Not apprehensive of a noble death.

Webster, Appius and Virginius, act v. sc. 3.

She, being an handsome, witty, and bold maid, was both apprehensive of the plot, and very active to prosecute it.—Fuller, The Profane State, b. v. c. 5.

My father would oft speak

Your worth and virtue; and as I did grow

More and more apprehensive, I did thirst

To see the man so praised.

Beaumont and Fletcher, Philaster, act v. sc. 1.

Ark. The ark of Noah, and ark of the covenant, were not the only ‘arks’ of which our ancestors spoke. Indeed, in Lancashire at this day a press to keep clothes in is an ‘ark,’ a large bin for holding meal a ‘meal-ark.’

Then first of all came forth Sir Satyrane,

Bearing that precious relicke in an arke

Of gold.

Spenser, Fairy Queen, iv. 4, 15.

In the riche arke Dan Homers rimes he placed.

Earl of Surrey, Poems, p. 35 (ed. 1717).

You have beheld how they

With wicker arks did come,

To kiss and bear away

The richer cowslips home.

Herrick, Hesperides.

Artificial, }
Artificially.

That was ‘artificial’ once which wrought, or which was wrought, according to the true principles of art. The word has descended into quite a lower sphere of meaning; such, indeed, as the quotation from Bacon shows, it could occupy formerly, though not then exactly the same which it occupies now.

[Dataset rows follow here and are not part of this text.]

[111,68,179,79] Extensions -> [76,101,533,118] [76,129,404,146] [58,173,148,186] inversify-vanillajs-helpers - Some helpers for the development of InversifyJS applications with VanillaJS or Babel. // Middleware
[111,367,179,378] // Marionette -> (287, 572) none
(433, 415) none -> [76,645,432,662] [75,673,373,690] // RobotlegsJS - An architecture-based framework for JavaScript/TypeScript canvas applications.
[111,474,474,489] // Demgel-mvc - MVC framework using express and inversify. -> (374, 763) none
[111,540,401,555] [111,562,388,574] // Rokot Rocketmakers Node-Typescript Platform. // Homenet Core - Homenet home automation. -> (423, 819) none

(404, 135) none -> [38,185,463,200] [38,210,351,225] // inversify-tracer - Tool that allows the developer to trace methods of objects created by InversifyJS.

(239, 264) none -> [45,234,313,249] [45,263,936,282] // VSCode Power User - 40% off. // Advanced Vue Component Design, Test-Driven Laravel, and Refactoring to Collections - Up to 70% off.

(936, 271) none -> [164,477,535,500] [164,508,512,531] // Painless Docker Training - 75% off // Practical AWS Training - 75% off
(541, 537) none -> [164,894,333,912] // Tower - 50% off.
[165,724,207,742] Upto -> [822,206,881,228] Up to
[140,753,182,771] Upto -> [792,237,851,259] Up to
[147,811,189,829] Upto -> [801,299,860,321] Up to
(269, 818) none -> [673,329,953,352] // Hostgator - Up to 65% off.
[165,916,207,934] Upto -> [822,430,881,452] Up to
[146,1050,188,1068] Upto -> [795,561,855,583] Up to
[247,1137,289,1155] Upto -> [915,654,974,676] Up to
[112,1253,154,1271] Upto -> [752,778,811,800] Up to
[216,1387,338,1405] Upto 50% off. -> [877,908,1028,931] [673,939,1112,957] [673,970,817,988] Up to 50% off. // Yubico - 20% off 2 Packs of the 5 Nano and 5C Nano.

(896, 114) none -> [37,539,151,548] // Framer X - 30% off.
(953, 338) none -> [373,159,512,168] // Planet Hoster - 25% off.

Queen Elizabeth’s verses, some extant in the elegant, witty, and artificial book of The Art of English Poetry, are princely as her prose.—Bolton, Hypercritica.

We, Hermia, like two artificial gods,[2]

Have with our neelds created both one flower.

Shakespeare, Midsummer Night’s Dream, act iii. sc. 2.

This is a demonstration that we are not in the right way, that we do not enquire wisely, that our method is not artificial. If men did fall upon the right way, it were impossible that so many learned men should be engaged in contrary parties and opinions.—Bishop Taylor, A Sermon preached before the University of Dublin.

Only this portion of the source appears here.